Did you know?
- Victoria Cave got its name because the inner chamber was discovered in 1837, the year of Queen Victoria's coronation.
- Bones found in the cave include some from mammoths.
- The cave is managed by the National Park Authority.
- The roof of the cave has become increasingly unstable over the years and roof falls are possible.
- It has been an archaeologist's dream find!
The limestone Victoria Cave is located east of Langcliffe in Ribblesdale and was discovered by chance in 1837.
Since then it has been completely excavated and has yielded a fantastic record of climate change in the Dales over thousands of years.
It contained a large number of bones, of which the earliest were 130,000 years old and included those of hippos, narrow-nosed rhino, elephants and spotted hyenas. They date to a period when the climate was much warmer than today.

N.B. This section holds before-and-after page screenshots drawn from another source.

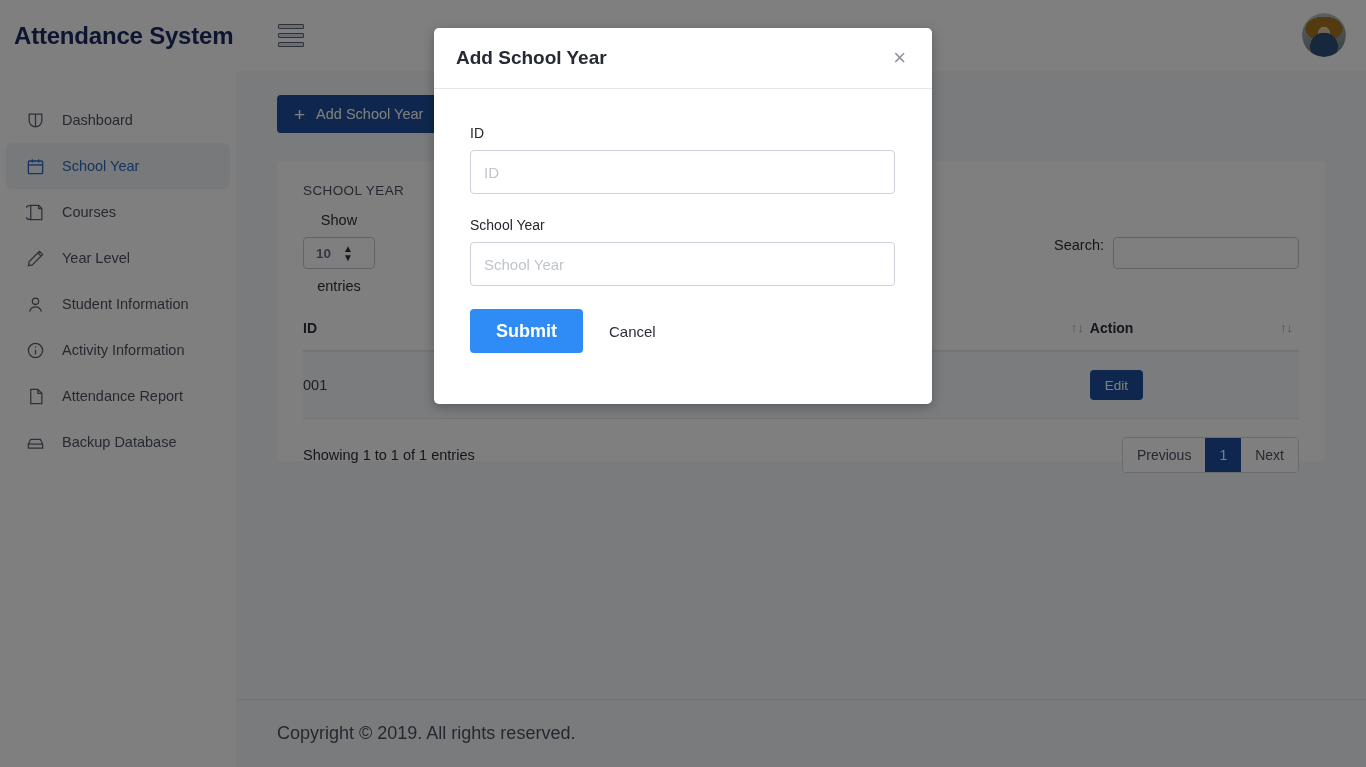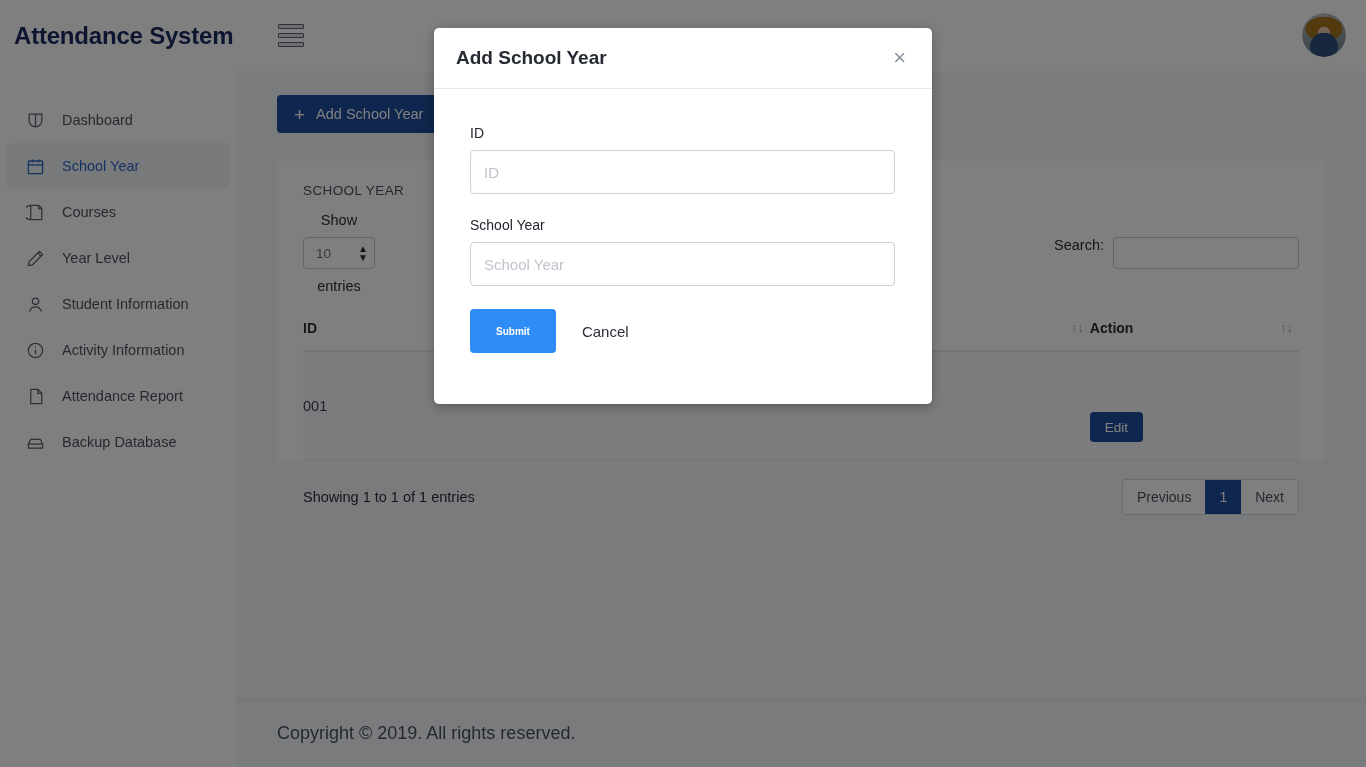"10" .len-select { font-weight: none -> bold; padding-right: 7px -> 22px }
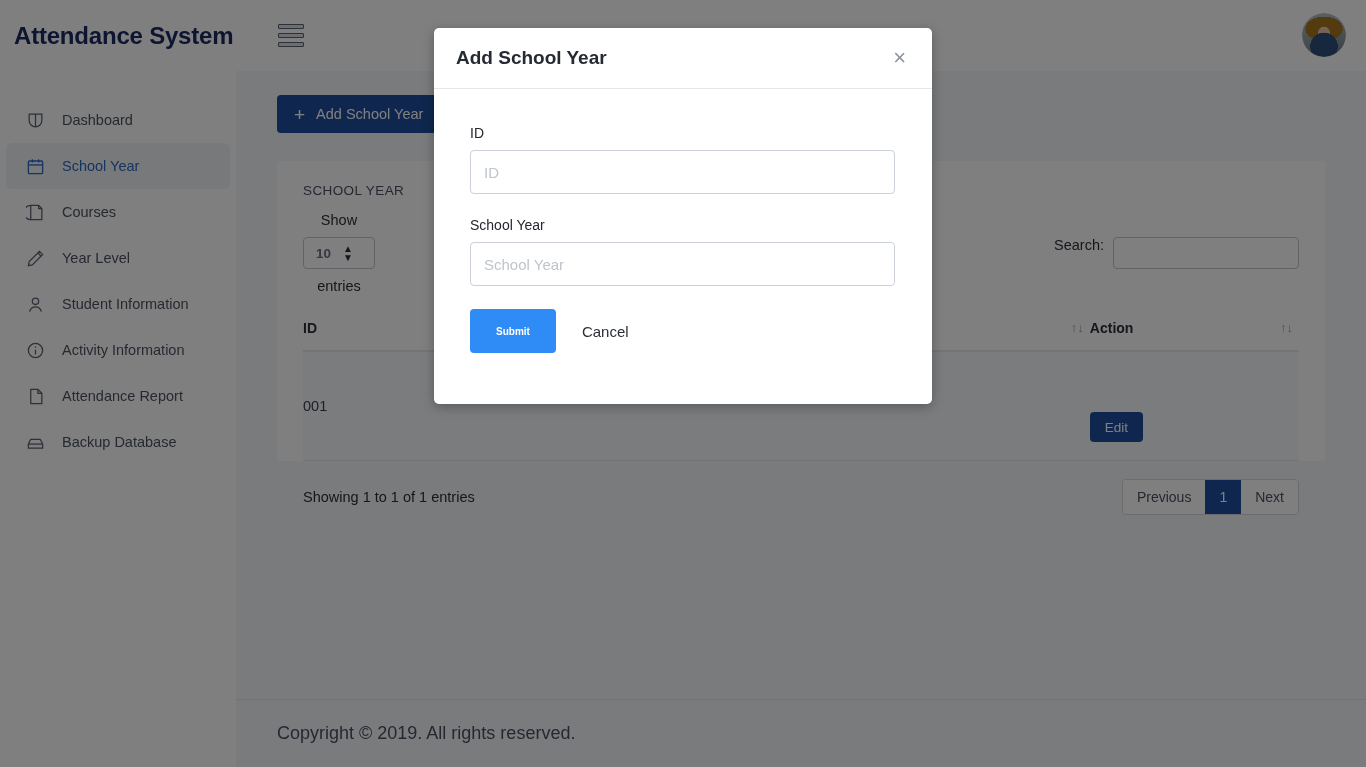"Submit" .btn-submit { font-size: 10px -> 18px }
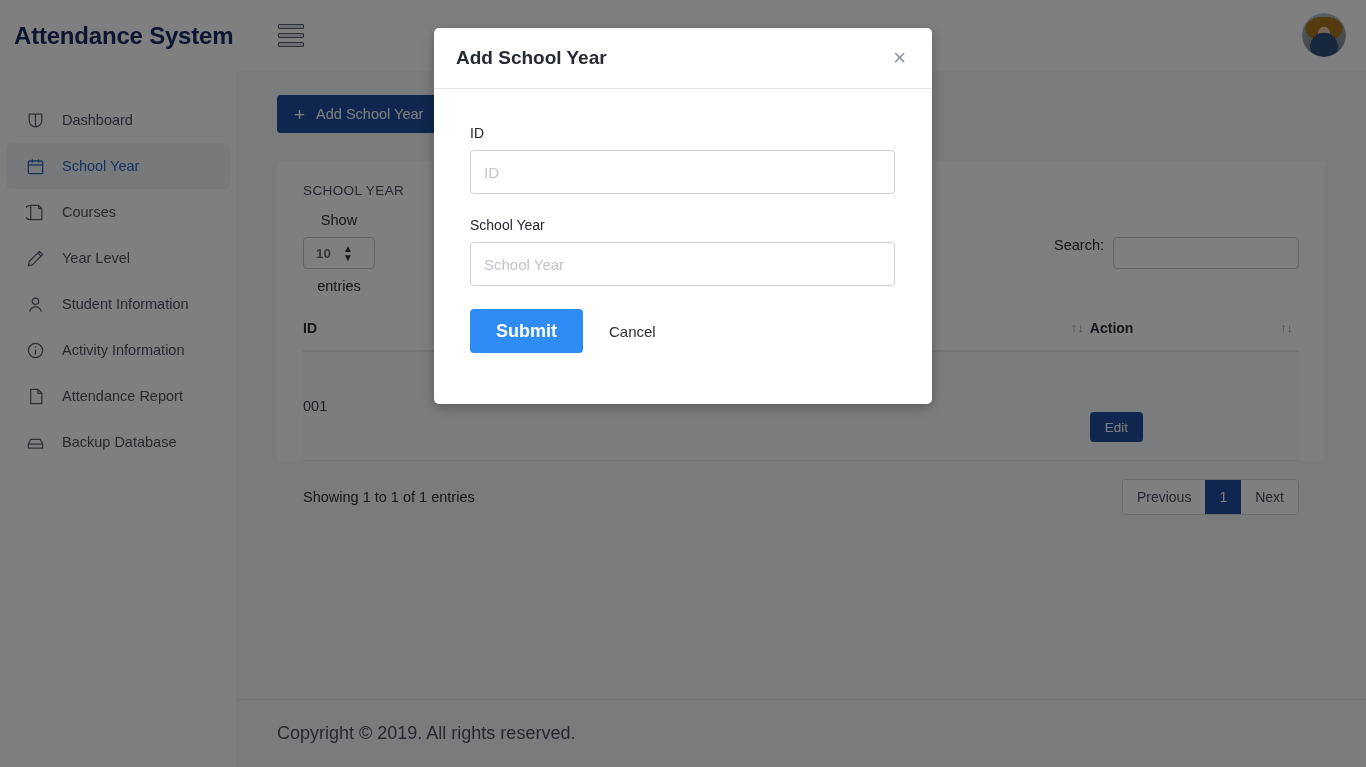"Edit" .btn-edit { margin-top: 42px -> none }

Following the last Ice Age, the cave was used by hibernating brown bear. In amongst the bones of reindeer was an 11,000 year old antler harpoon point, the first evidence for people in the Yorkshire Dales.
For archaeologists, the Roman layers were even more interesting, giving up a collection of unusual bronze and bone artefacts, including brooches, coins and pottery, some imported from as far away as France and Africa.
Archaeologists have speculated for years as to what exactly was going on in the cave and it now seems likely that the inside was used as a shrine and there was a workshop area outside.
Some items from the cave are held at the Craven Museum and Gallery in Skipton.